Ao longo da história, a relação entre a instituição religiosa e o profetismo sempre foi marcada por tensão. Sempre que a fé deixa o campo do discurso abstrato e se encarna na realidade concreta dos pobres, dos marginalizados e dos excluídos, a instituição se vê confrontada. Não raramente, reage com silêncio, contenção ou afastamento.
O episódio envolvendo o padre Júlio Renato Lancellotti, sacerdote da Arquidiocese de São Paulo, insere-se nessa longa e recorrente tradição histórica.
Padre Júlio completou 77 anos de vida no último dia 27 de dezembro, sendo 40 anos dedicados ao sacerdócio, após sua ordenação presbiteral em 20 de abril de 1985, pela imposição das mãos de Dom Luciano Mendes de Almeida, um dos mais respeitados nomes do episcopado brasileiro, reconhecido por sua fidelidade ao Evangelho e por sua atuação em defesa dos direitos humanos.

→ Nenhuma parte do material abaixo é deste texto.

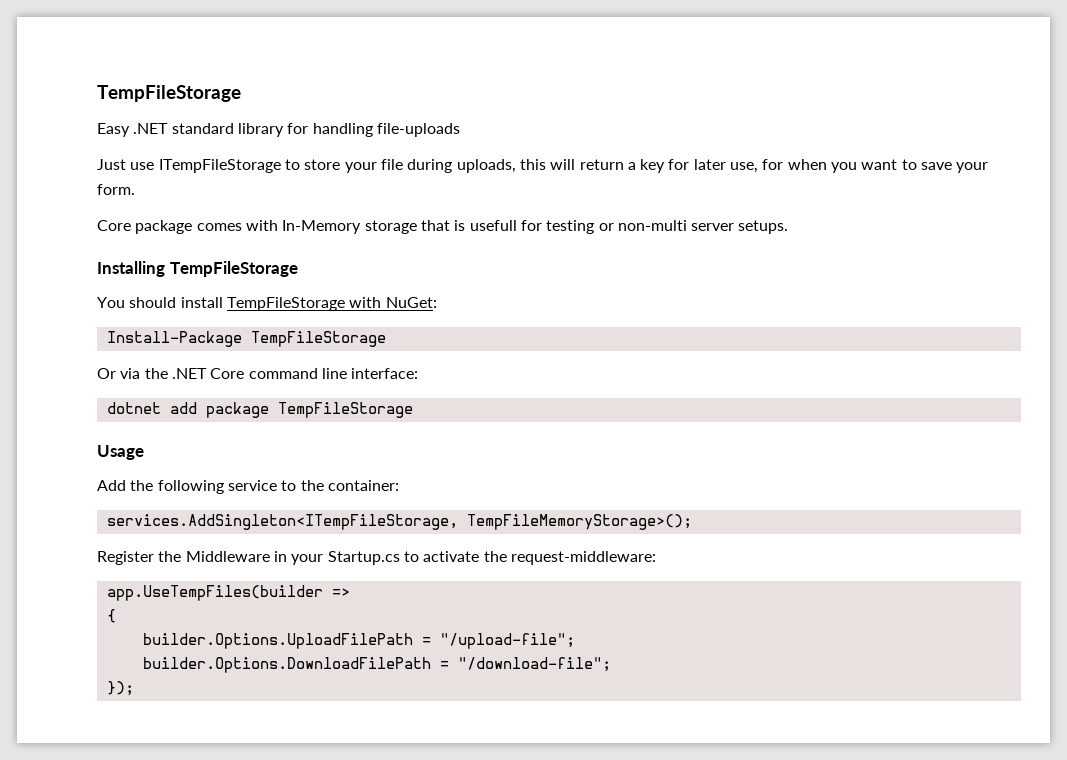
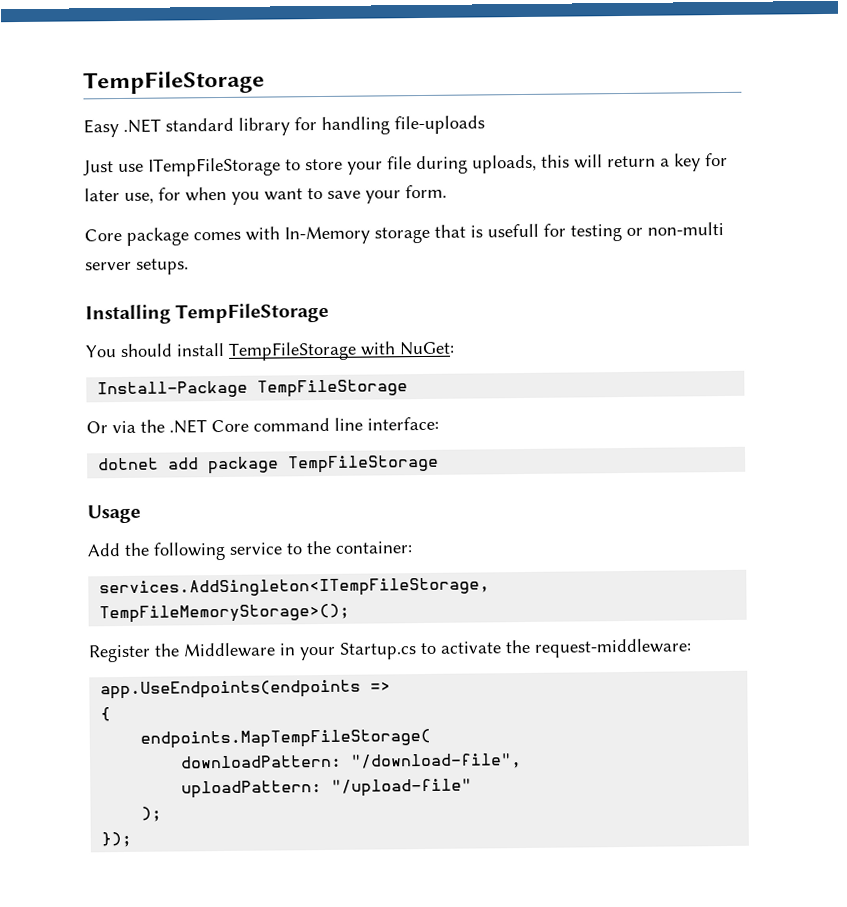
- app.UseTempFiles(builder =>
+ app.UseEndpoints(endpoints =>
- builder.Options.UploadFilePath = "/upload-file";
- builder.Options.DownloadFilePath = "/download-file";
+ endpoints.MapTempFileStorage(
+ downloadPattern: "/download-file",
+ uploadPattern: "/upload-file"
+ );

Desde então, sua trajetória pastoral tem sido marcada por uma atuação firme e constante junto à população em situação de rua, aos pobres urbanos e aos socialmente invisibilizados — grupos frequentemente esquecidos pelas políticas públicas e, não raras vezes, também pelas estruturas eclesiásticas. À frente da Pastoral do Povo da Rua, Lancellotti tornou-se uma figura pública nacional, extrapolando os limites confessionais e sendo reconhecido por amplos setores da sociedade civil.
É precisamente nesse ponto que nasce o conflito.

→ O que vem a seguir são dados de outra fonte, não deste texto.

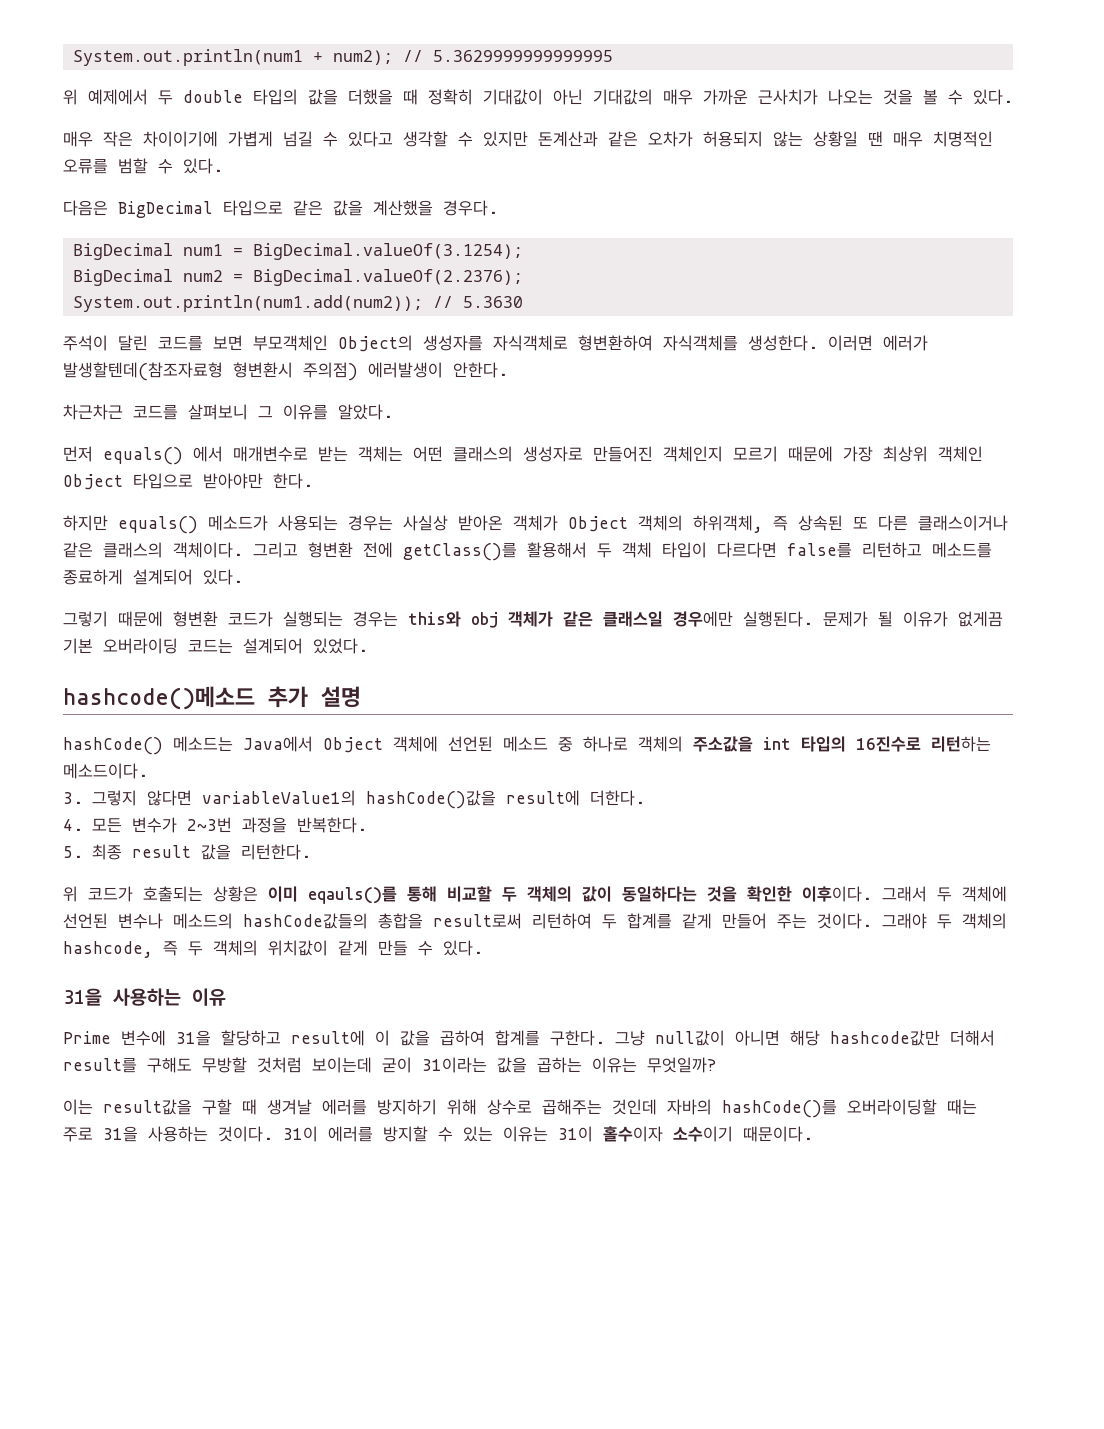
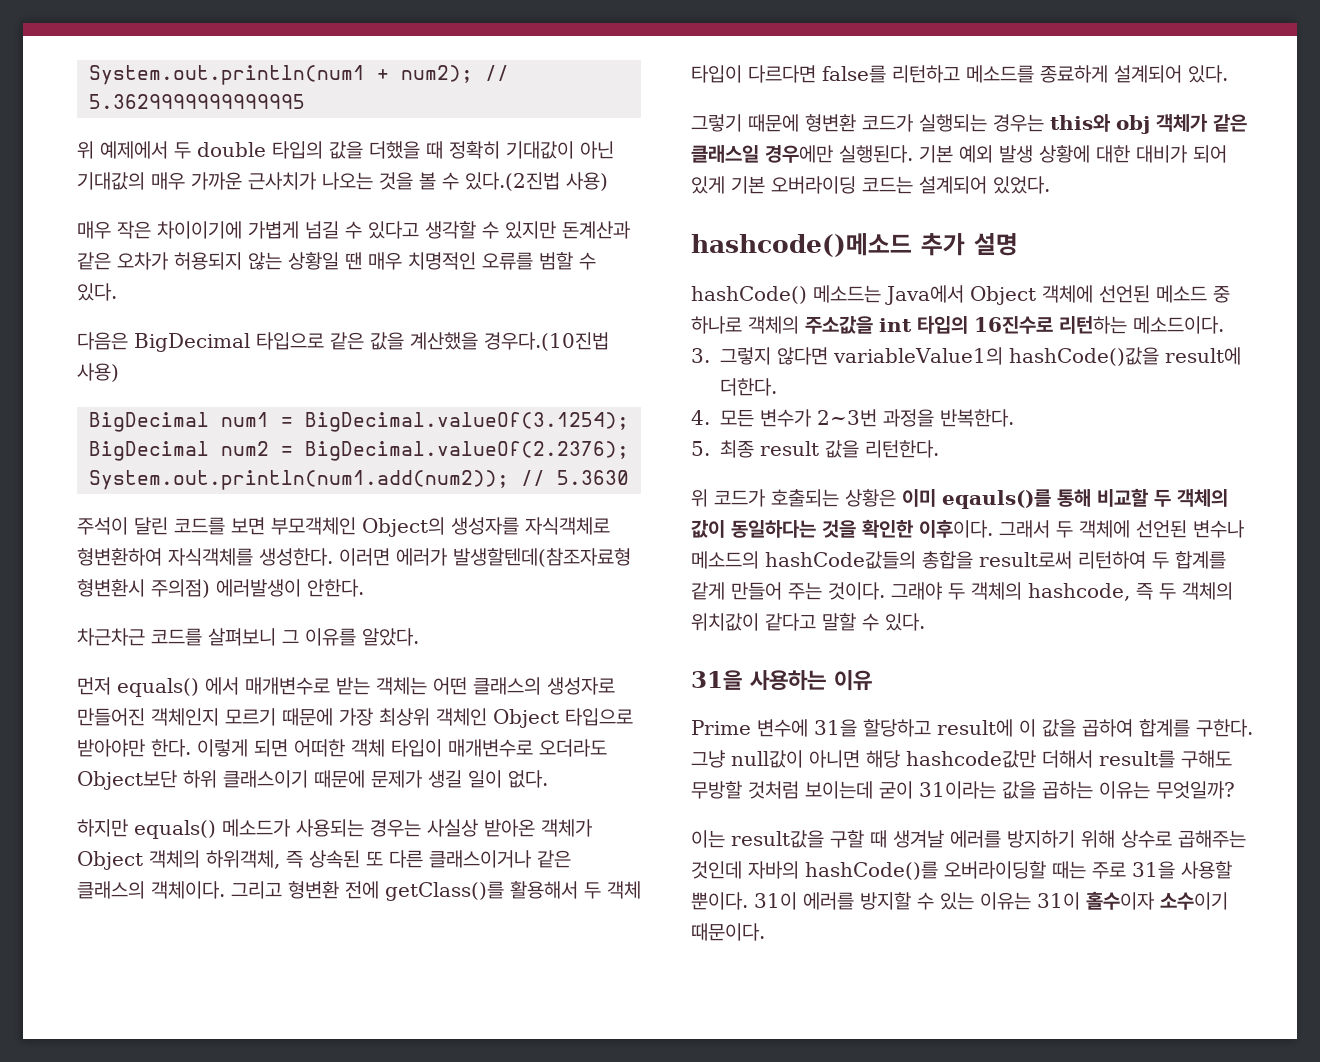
- 위 예제에서 두 double 타입의 값을 더했을 때 정확히 기대값이 아닌 기대값의 매우 가까운 근사치가 나오는 것을 볼 수 있다.
+ 위 예제에서 두 double 타입의 값을 더했을 때 정확히 기대값이 아닌 기대값의 매우 가까운 근사치가 나오는 것을 볼 수 있다.(2진법 사용)
- 다음은 BigDecimal 타입으로 같은 값을 계산했을 경우다.
+ 다음은 BigDecimal 타입으로 같은 값을 계산했을 경우다.(10진법 사용)
+ 이렇게 되면 어떠한 객체 타입이 매개변수로 오더라도 Object보단 하위 클래스이기 때문에 문제가 생길 일이 없다.
- 문제가 될 이유가 없게끔 기본 오버라이딩 코드는 설계되어 있었다.
+ 기본 예외 발생 상황에 대한 대비가 되어 있게 기본 오버라이딩 코드는 설계되어 있었다.
- 그래야 두 객체의 hashcode, 즉 두 객체의 위치값이 같게 만들 수 있다.
+ 그래야 두 객체의 hashcode, 즉 두 객체의 위치값이 같다고 말할 수 있다.
- 이는 result값을 구할 때 생겨날 에러를 방지하기 위해 상수로 곱해주는 것인데 자바의 hashCode()를 오버라이딩할 때는 주로 31을 사용하는 것이다.
+ 이는 result값을 구할 때 생겨날 에러를 방지하기 위해 상수로 곱해주는 것인데 자바의 hashCode()를 오버라이딩할 때는 주로 31을 사용할 뿐이다.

Quando um sacerdote deixa de ser apenas ministro do altar e passa a ser presença constante nas calçadas, nas ocupações, debaixo de viadutos e pontes, ele encarna um cristianismo que incomoda. Um cristianismo que não se alinha automaticamente aos discursos do poder, que questiona políticas excludentes e denuncia a criminalização da pobreza.
As recentes decisões institucionais envolvendo Padre Júlio expõem uma realidade desconfortável: a Igreja, enquanto instituição, ainda encontra dificuldades em lidar com profetas vivos. Profetas que não pertencem apenas às páginas da Bíblia ou aos registros históricos, mas que caminham hoje entre nós.
A tensão não é nova. O próprio Jesus de Nazaré foi rejeitado pelas autoridades religiosas de seu tempo exatamente por assumir a defesa dos pobres, dos doentes, dos pecadores e dos socialmente descartados. Como recorda a tradição cristã, “veio para os seus, e os seus não o reconheceram”.
Reduzir essa atuação pastoral a rótulos ideológicos ou enquadrá-la em categorias políticas simplistas é uma tentativa de esvaziar o núcleo do Evangelho. Cuidar dos pobres não é comunismo; é cristianismo. Defender a dignidade humana não é militância partidária, mas fidelidade ao projeto evangélico de Jesus.
O desconforto causado pela atuação de Padre Júlio revela mais sobre a relação da Igreja com o poder do que sobre o sacerdote em si. Em um país marcado por desigualdade social profunda, violência estrutural e exclusão sistemática, a presença de um padre que insiste em afirmar que os pobres não são problema, mas sujeitos de direitos, torna-se incômoda para setores políticos, econômicos e, por consequência, para parcelas da própria instituição religiosa.
A história demonstra que a Igreja cresce quando escuta seus profetas e se enfraquece quando os silencia. O cristianismo não nasceu nos palácios nem nos gabinetes, mas nas periferias do Império Romano. Sempre que se afasta desse lugar, perde força moral, credibilidade pública e densidade espiritual.
Independentemente de denominações, jurisdições ou vínculos institucionais, a defesa da dignidade humana permanece como critério central do Evangelho. Onde um profeta se levanta em favor dos esquecidos, ali permanece vivo o Cristo que a fé cristã anuncia.
Silenciar esse testemunho não apaga a profecia. Apenas reforça uma pergunta que atravessa os séculos e permanece atual: de que lado está a Igreja quando Cristo se manifesta nos pobres?